Your response should be the lines from the one containing "language models locally" through the end of the material, copied exactly and with nothing added.
******************************
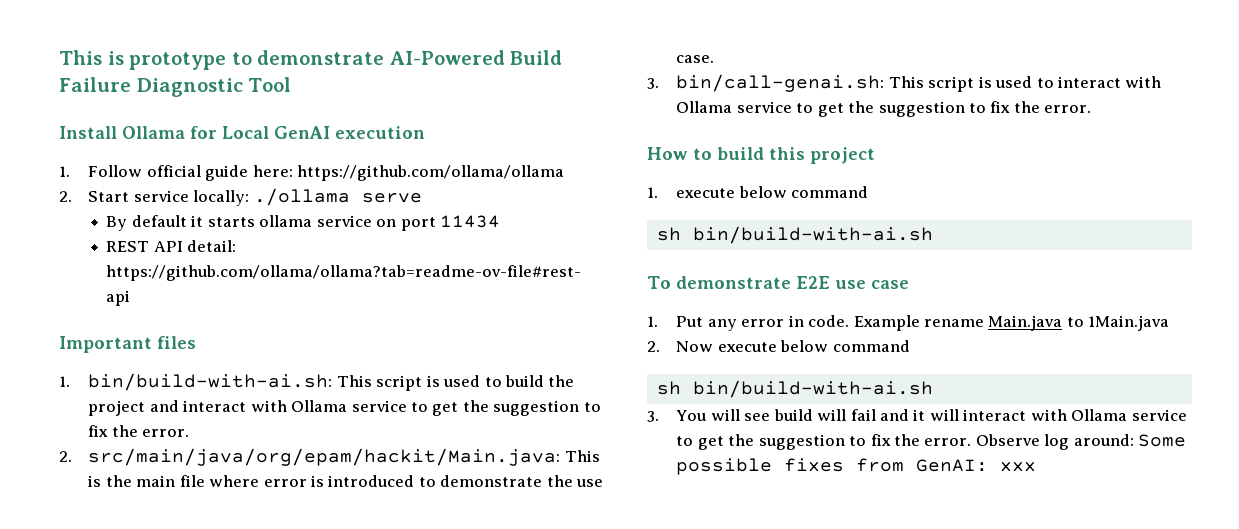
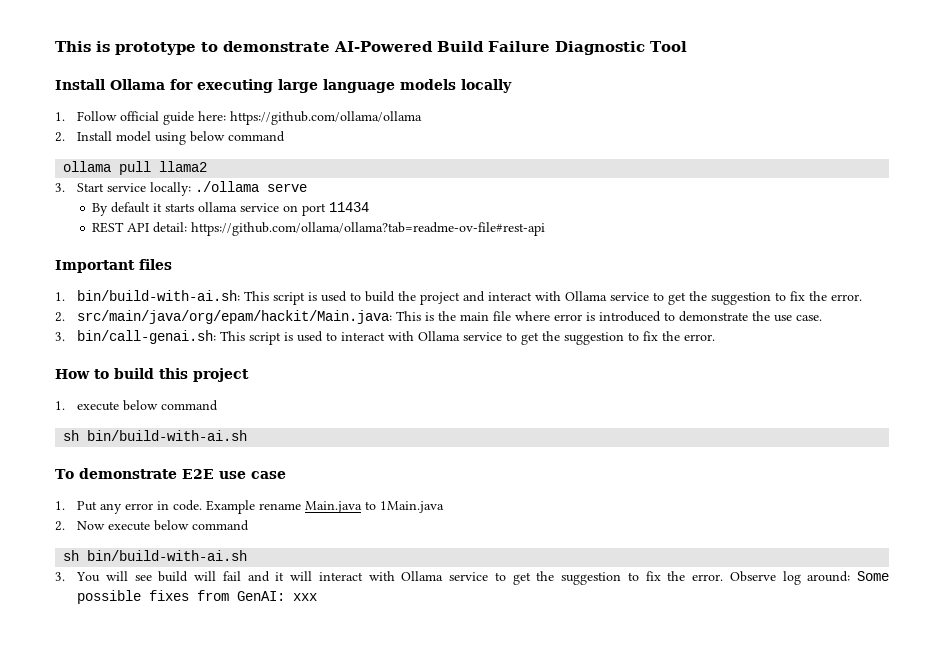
- Install Ollama for Local GenAI execution
+ Install Ollama for executing large language models locally
- 2. Start service locally: ./ollama serve
+ 2. Install model using below command
+ ollama pull llama2
+ 3. Start service locally: ./ollama serve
******************************
Written solution:
+ Install Ollama for executing large language models locally
- 2. Start service locally: ./ollama serve
+ 2. Install model using below command
+ ollama pull llama2
+ 3. Start service locally: ./ollama serve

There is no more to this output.